Nice, thanks! So it suggests on average we don't have very high concurrency but of course average does not define point-in-time concurrency, only suggests about it.

  • How many IPs use parallel connections to the WDQS servers? Out of the IPs that do the above, how many have the same/different user agents (hinting at one tool or proxy serving multiple clients)?
    • Of 14K unique IPs observed between Nov 1st and 28th, 1.9K (13.6%) had made more than 1 request (to SPARQL endpoint) per second.
      • Of those, 1360 (71.1%) only had 1 UA; 553 (28.9%) had 2 or more UAs; with 2 IP addresses observed to have 30-33 UAs.

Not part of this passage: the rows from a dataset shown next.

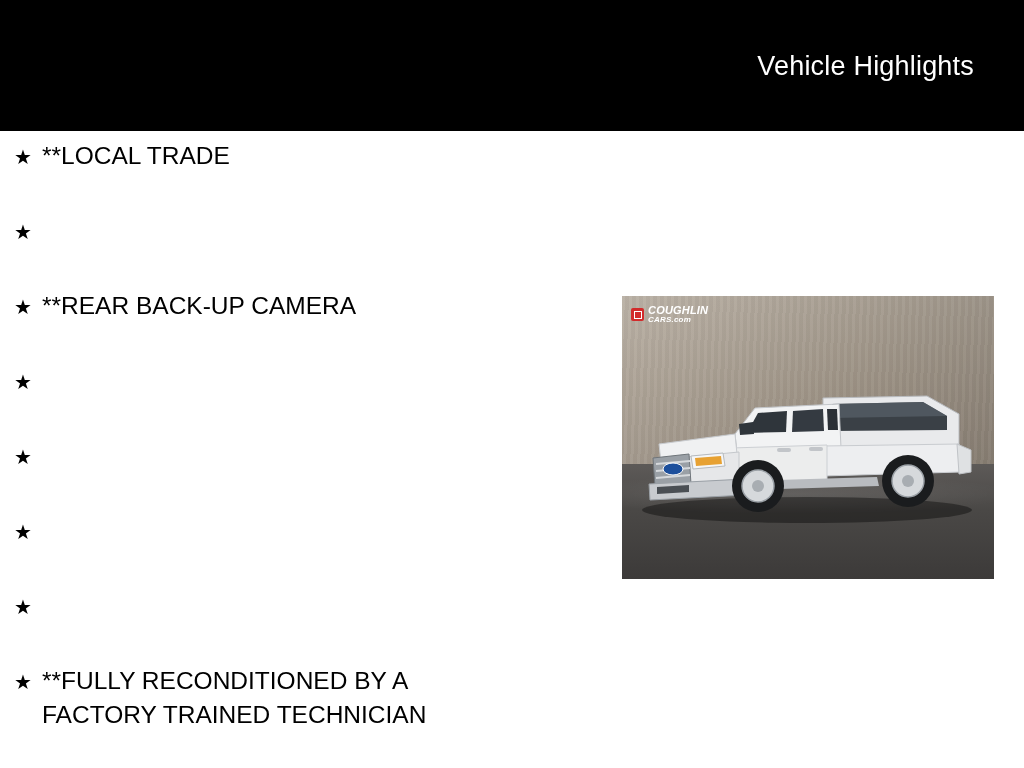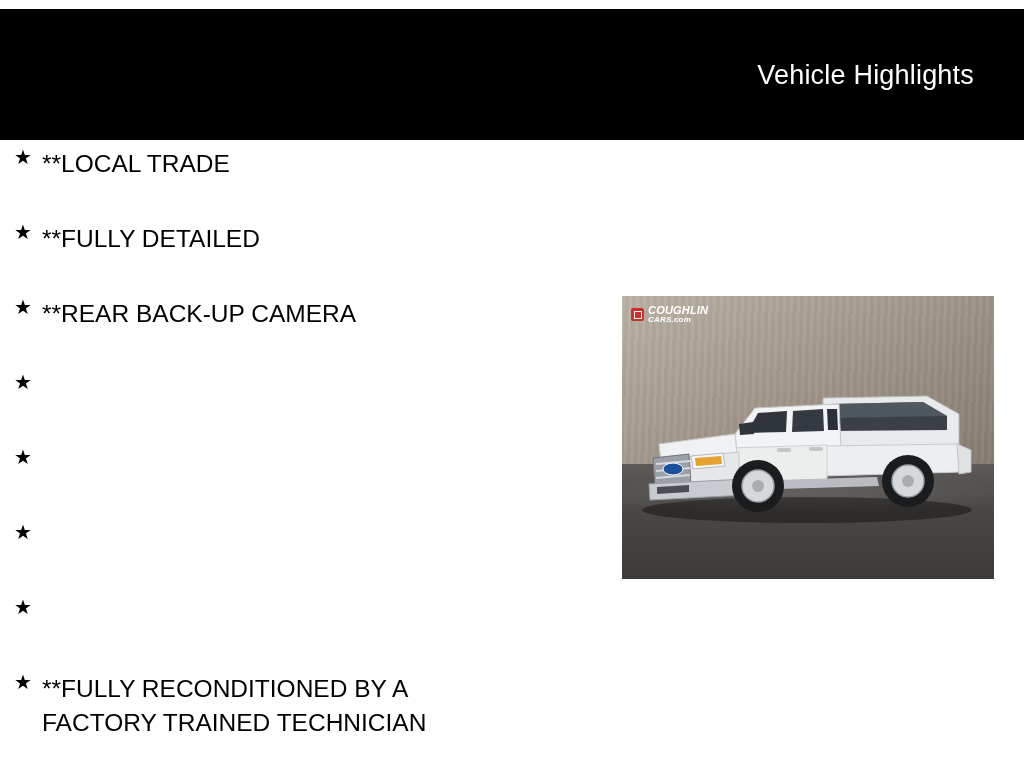--- a/index.html
+++ b/index.html
@@ -23,7 +23,7 @@
   .header {
     position: absolute;
     left: 0;
-    top: 9px;
+    top: 0;
     width: 1024px;
     height: 131px;
     background: #000000;

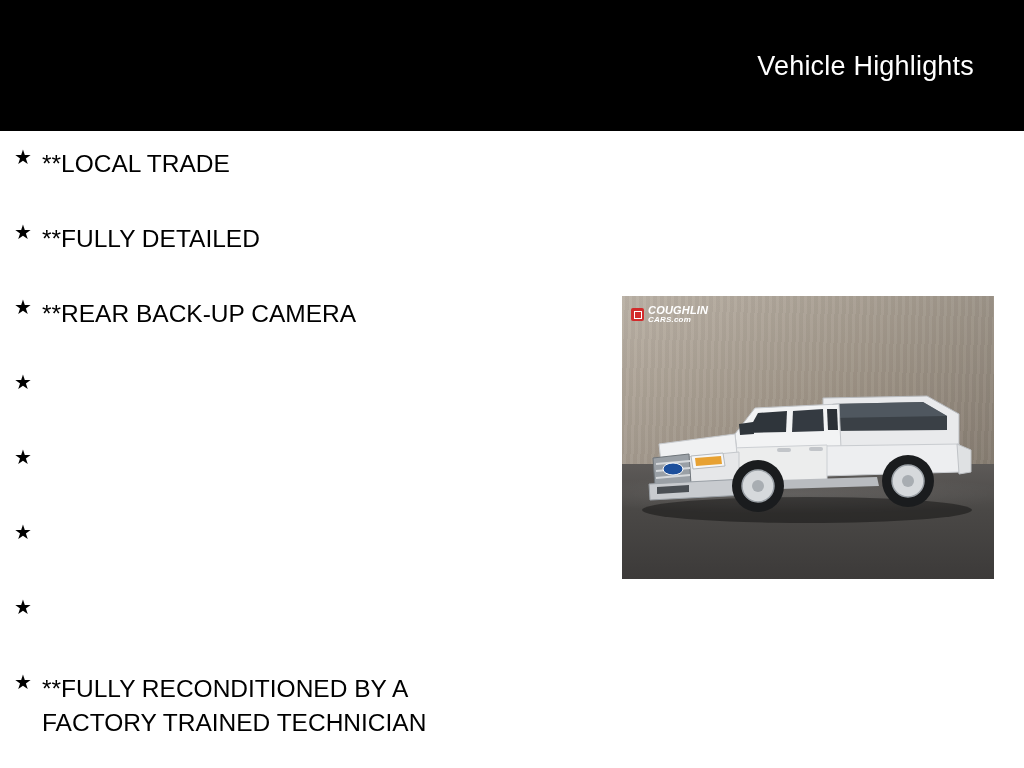--- a/index.html
+++ b/index.html
@@ -74,7 +74,7 @@
     color: #000000;
     font-size: 24.5px;
     line-height: 34px;
-    padding-top: 16px;
+    padding-top: 8px;
     white-space: pre-line;
   }
 

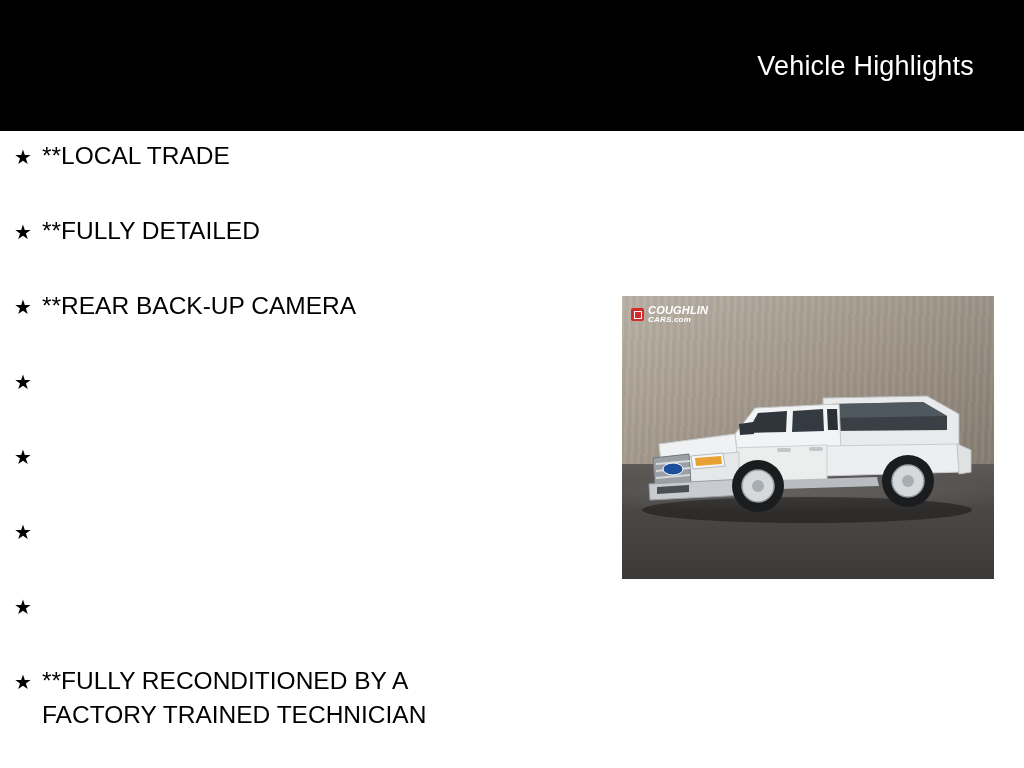--- a/index.html
+++ b/index.html
@@ -192,7 +192,6 @@
     </li>
     <li class="highlight-item">
       <span class="bullet-star">★</span>
-      <span class="highlight-text">**FULLY DETAILED</span>
     </li>
     <li class="highlight-item">
       <span class="bullet-star">★</span>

  • How many parallel connections are typically used, how frequent is to use more than 3, what is the max, etc.?
    • 726 IPs (5.17%) were seen making 3 or more requests per second.

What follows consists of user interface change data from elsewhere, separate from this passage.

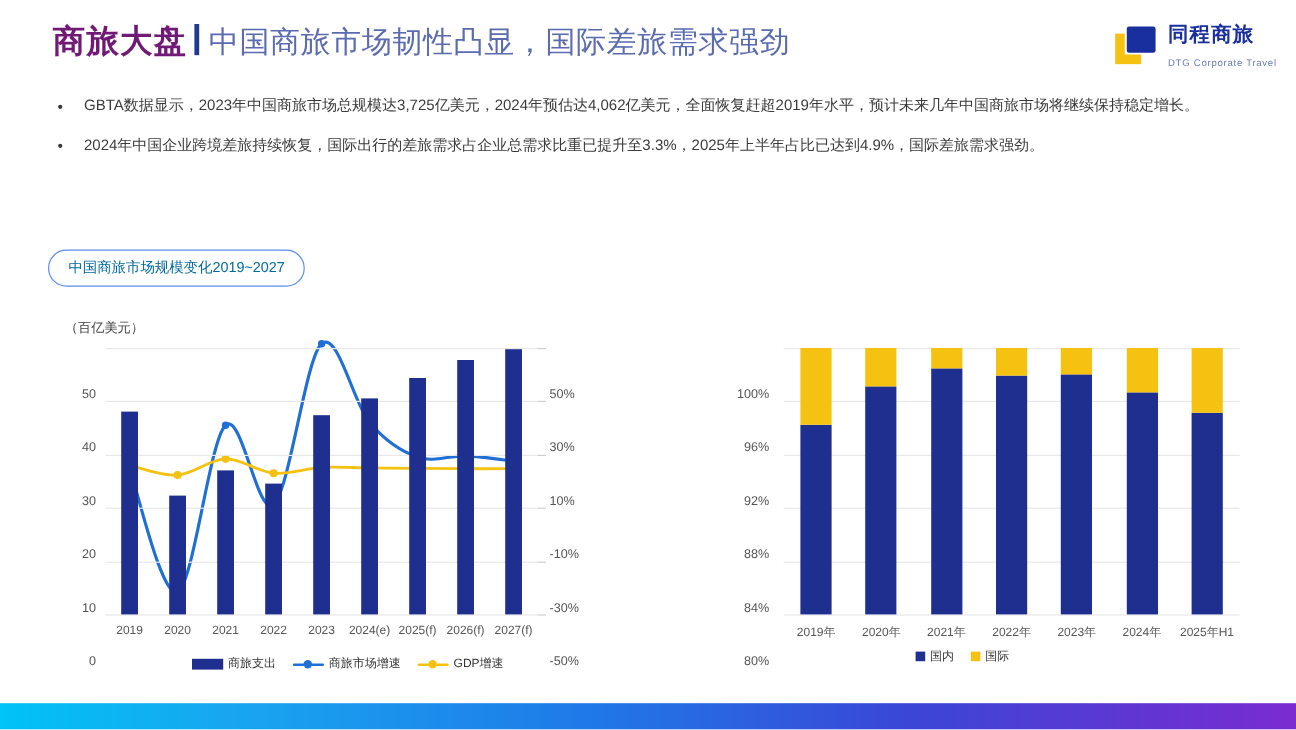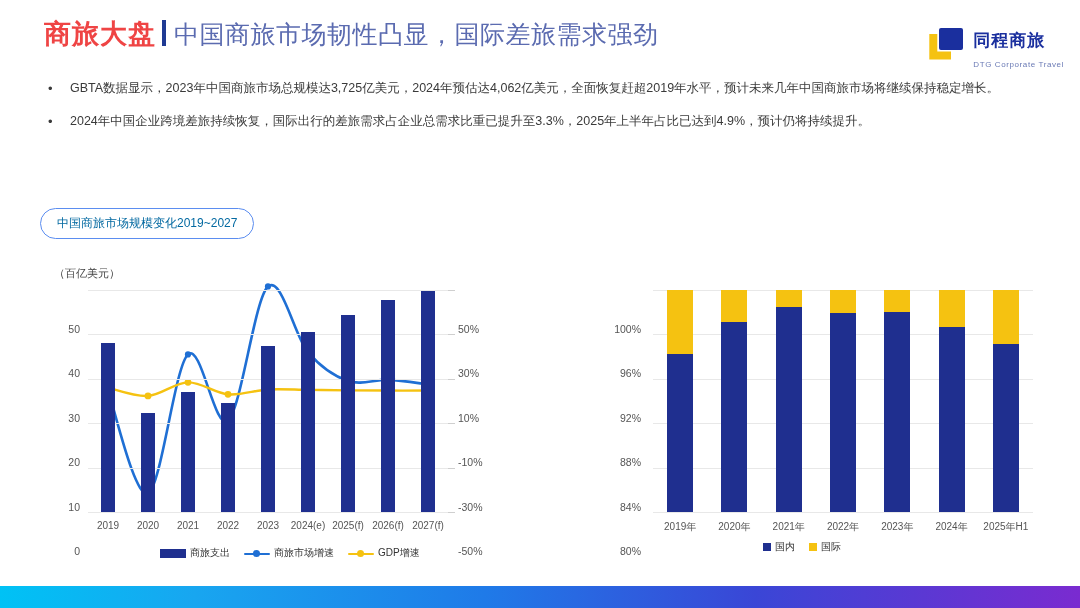--- a/index.html
+++ b/index.html
@@ -24,7 +24,7 @@
   .title-main {
     font-size: 27px;
     font-weight: bold;
-    color: #ef4444;
+    color: #701a75;
     letter-spacing: 1px;
     white-space: nowrap;
   }

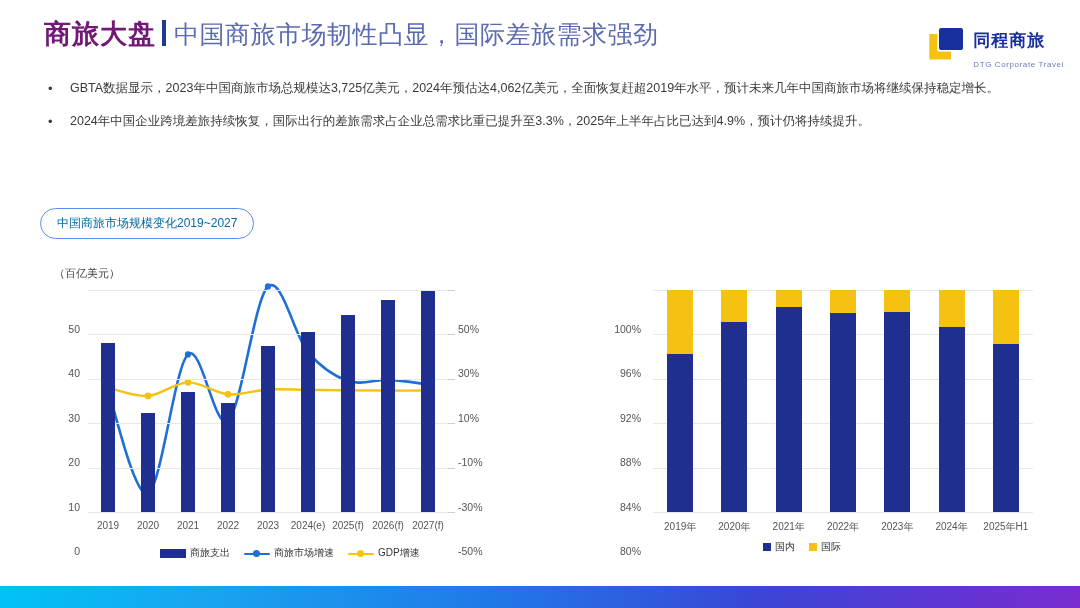--- a/index.html
+++ b/index.html
@@ -71,7 +71,6 @@
   .logo-cn {
     font-size: 17px; font-weight: bold; color: #1a2f9e;
     letter-spacing: 1px;
-    margin-top: 12px;
   }
   .logo-en {
     font-size: 8px; color: #6a7ab5;

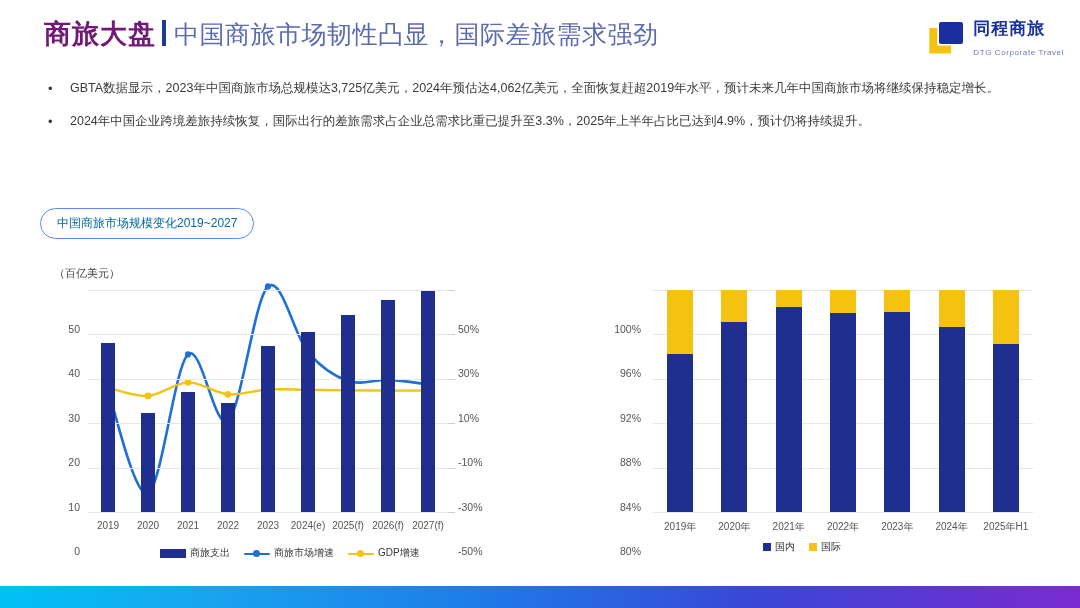--- a/index.html
+++ b/index.html
@@ -217,7 +217,7 @@
     </div>
     <div class="bullet">
       <span class="bullet-dot">•</span>
-      <span class="bullet-text">2024年中国企业跨境差旅持续恢复，国际出行的差旅需求占企业总需求比重已提升至3.3%，2025年上半年占比已达到4.9%，预计仍将持续提升。</span>
+      <span class="bullet-text">2024年中国企业跨境差旅持续恢复，国际出行的差旅需求占企业总需求比重已提升至3.3%，2025年上半年占比已达到4.9%，国际差旅需求强劲。</span>
     </div>
   </div>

      • Of those, 458 (63.1%) only had 1 UA; 268 (36.9%) had 2 or more UAs.
    • 537 IPs (3.82%) were seen making more than 3 requests per second.
      • Of those, 331 (61.64%) only had 1 UA; the rest had 2 or more UAs.
  • In general, how many user agents per IP we have - do we have some IPs that have a lot of different agents (indicating a proxy), how much and how traffic from those IPs looks like - e.g. how many parallel requests, how often theres more than one, more than three?
    • A particular Digital Ocean IP was especially active, using the axios promise based HTTP client
      • 300+ requests made per second 7 different times
      • 200-300 requests made per second 306 different times
      • 100-300 requests made per second 735 different times
    • 100-200 requests made per second by 2 Universidad Politecnica de Madrid IPs 2,200 different times

@Smalyshev: Let me know if you have any additional questions and/or if I missed anything. Hope this helps!

@mpopov Thank you! This looks very useful. I think it's enough data for now, if I need anything else I'll ask.